How Zillow Made It Through the Housing Crisis

Zillow was just a two-year-old startup when its industry came tumbling down around it.

Launched in 2006, the company initially served as a tool to tell people how much their homes were worth. "People were like 'Oh my gosh, look how much money I'm making... on paper,'" recalled Amy Bohutinsky, now the company's COO.

Then in 2008 Zillow, abruptly, became a company that told people how little their houses were worth.

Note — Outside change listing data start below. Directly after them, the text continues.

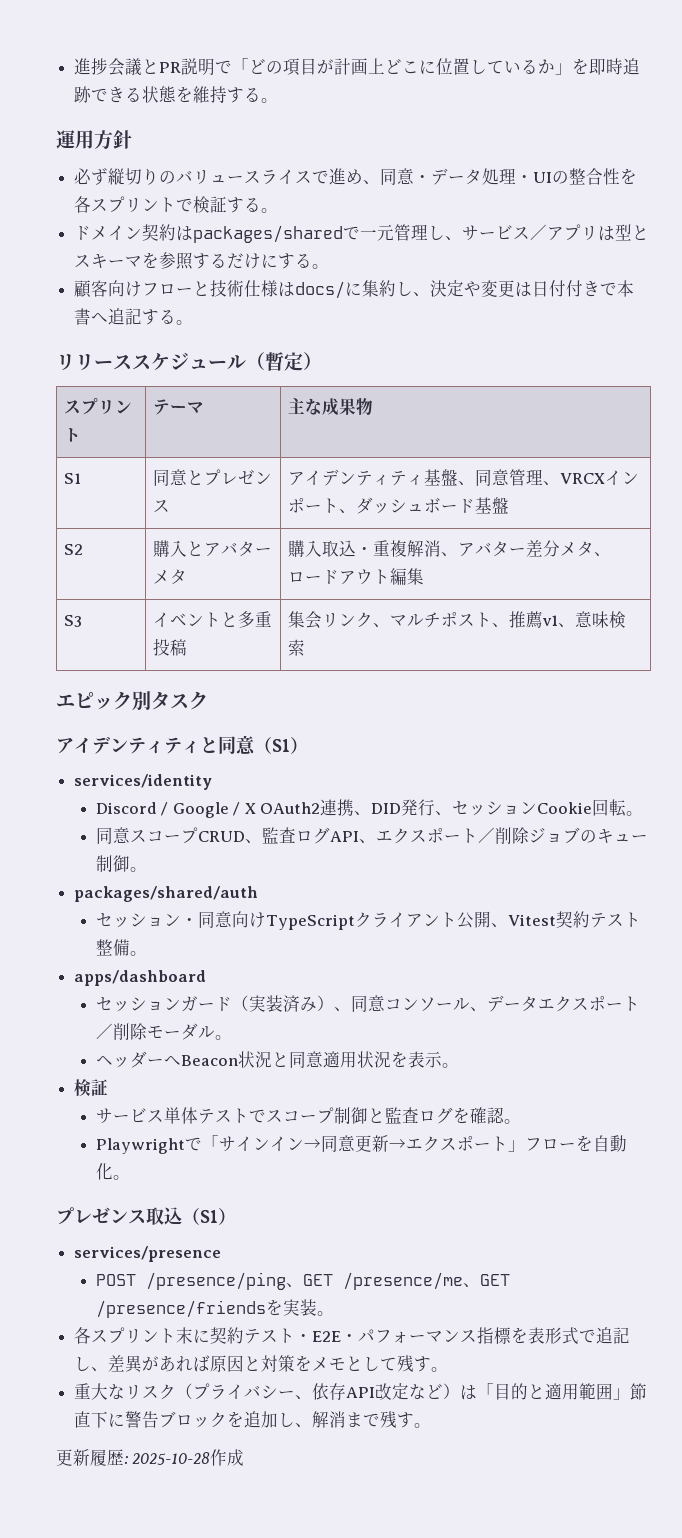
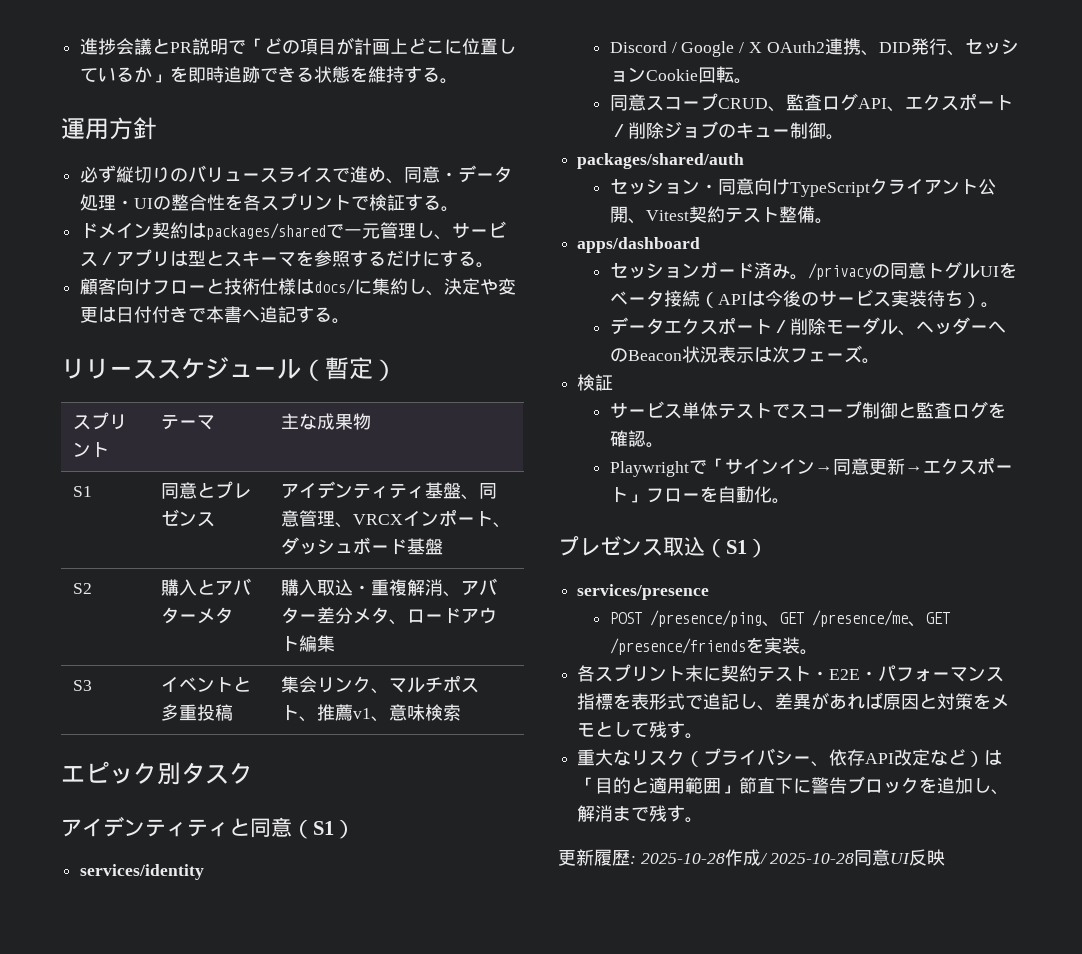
- セッションガード（実装済み）、同意コンソール、データエクスポート／削除モーダル。
- ヘッダーへBeacon状況と同意適用状況を表示。
+ セッションガード済み。/privacyの同意トグルUIをベータ接続（APIは今後のサービス実装待ち）。
+ データエクスポート／削除モーダル、ヘッダーへのBeacon状況表示は次フェーズ。
- 更新履歴: 2025-10-28作成
+ 更新履歴: 2025-10-28作成/ 2025-10-28同意UI反映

"We fell into the largest housing recession of our entire lifetimes and all of a sudden we're sitting there going, 'We have a product that tells people how much money their home is worth and it's really pissing people off,'" Bohutinsky told the crowd at Fortune's MPW Next Gen Summit in Laguna Niguel, Calif., on Tuesday.

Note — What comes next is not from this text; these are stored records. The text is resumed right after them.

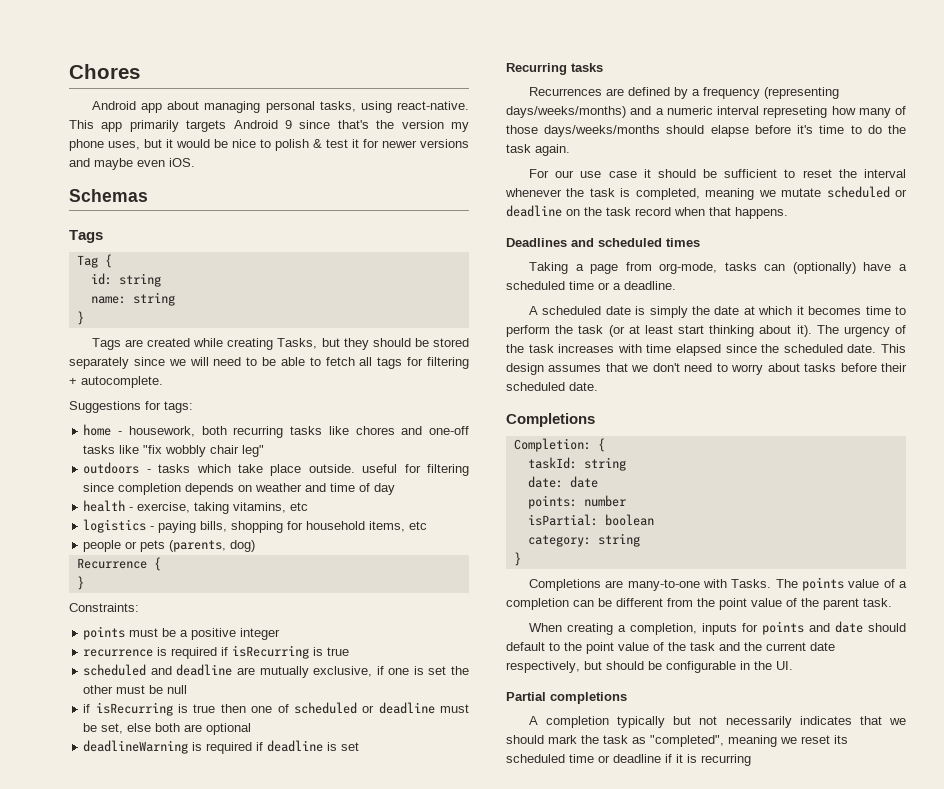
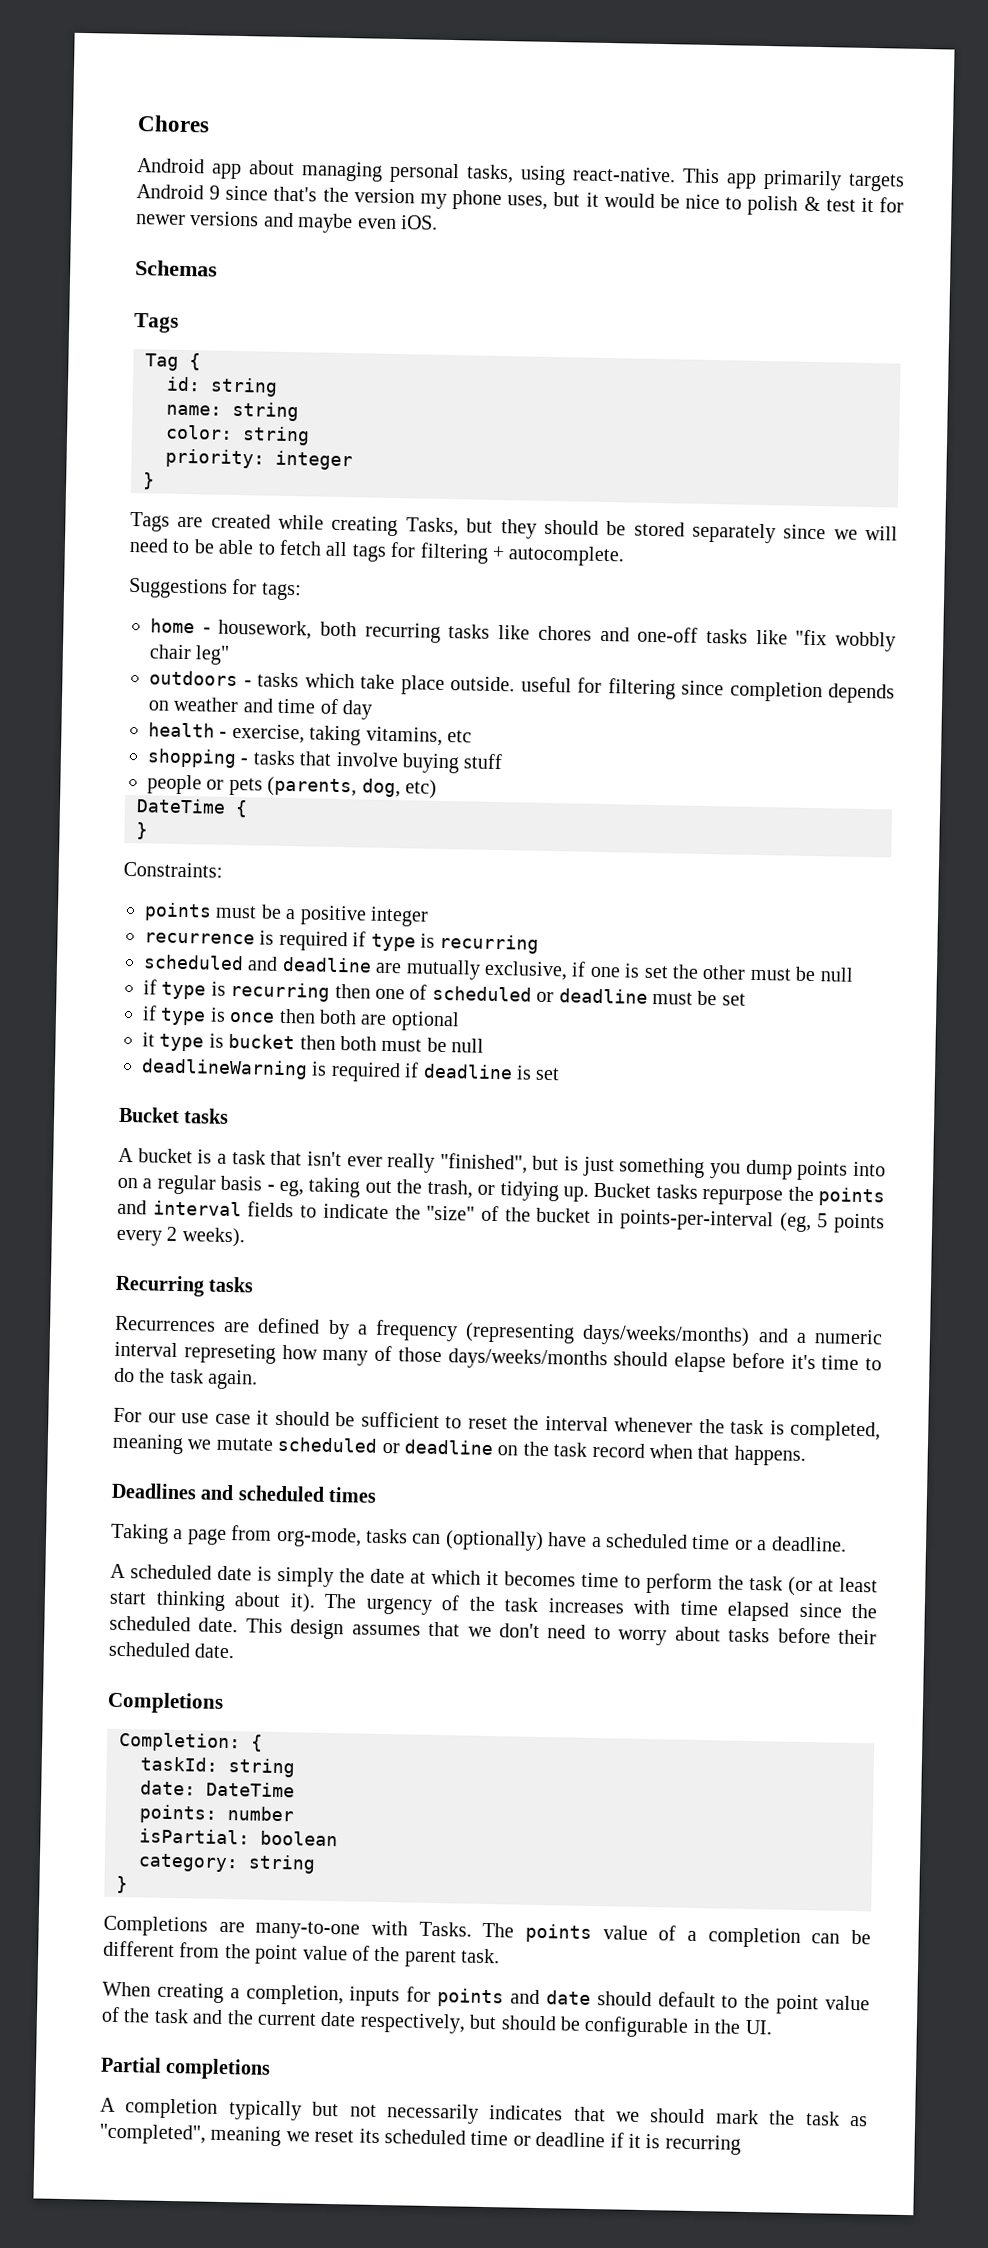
+ color: string
+ priority: integer
- logistics - paying bills, shopping for household items, etc
+ shopping - tasks that involve buying stuff
- people or pets (parents, dog)
- Recurrence {
+ people or pets (parents, dog, etc)
+ DateTime {
- recurrence is required if isRecurring is true
+ recurrence is required if type is recurring
- if isRecurring is true then one of scheduled or deadline must be set, else both are optional
+ if type is recurring then one of scheduled or deadline must be set
+ if type is once then both are optional
+ it type is bucket then both must be null
  deadlineWarning is required if deadline is set
+ Bucket tasks
+ A bucket is a task that isn't ever really "finished", but is just something you dump points into on a regular basis - eg, taking out the trash, or tidying up. Bucket tasks repurpose the points and interval fields to indicate the "size" of the bucket in points-per-interval (eg, 5 points every 2 weeks).
- date: date
+ date: DateTime

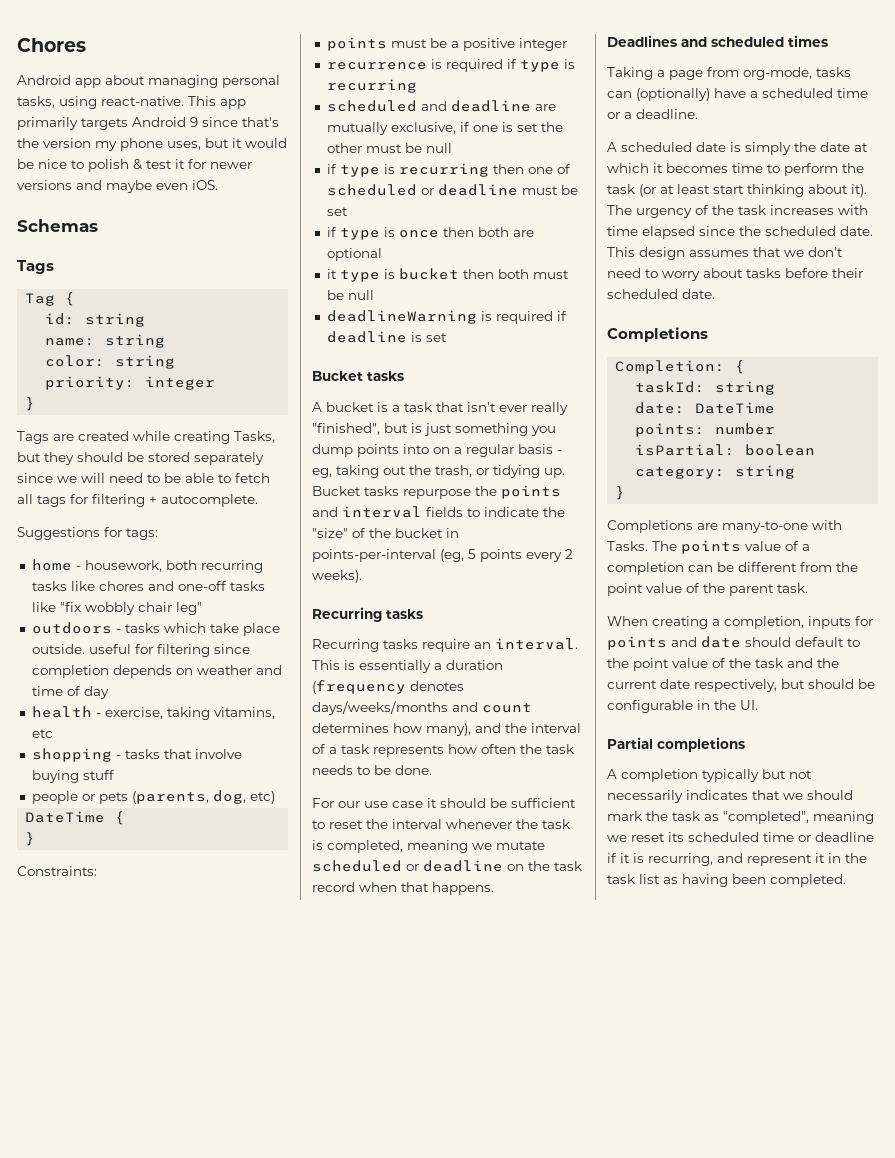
- Recurrences are defined by a frequency (representing days/weeks/months) and a numeric interval represeting how many of those days/weeks/months should elapse before it's time to do the task again.
+ Recurring tasks require an interval. This is essentially a duration (frequency denotes days/weeks/months and count determines how many), and the interval of a task represents how often the task needs to be done.
- A completion typically but not necessarily indicates that we should mark the task as "completed", meaning we reset its scheduled time or deadline if it is recurring
+ A completion typically but not necessarily indicates that we should mark the task as "completed", meaning we reset its scheduled time or deadline if it is recurring, and represent it in the task list as having been completed.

It wasn't that the company hadn't seen the crash coming. Zillow CEO Spencer Rascoff now points to early blog posts the company wrote talking about the frothy markets. But it did change the business. There was still a crisis, there were still layoffs, and Zillow's future was in jeopardy.

It was a pivotal moment for the startup, says Bohutinsky, and it was forced to rethink its products. "We said, 'We're sitting on this data with information on every home in America, and we have the opportunity to start telling people the truth,'" she said. Even if it wasn't "what they wanted to hear."

As a response, the company doubled down on predictive sciences, and devoted more resources not just toward how much money their investments were losing, but also on "what's really going on with the housing market," she says.

Eventually the company reemerged on the other side of the crisis, with perhaps a stronger model than before. Says Bohutinsky: "We built a brand on that transparency and truthfulness."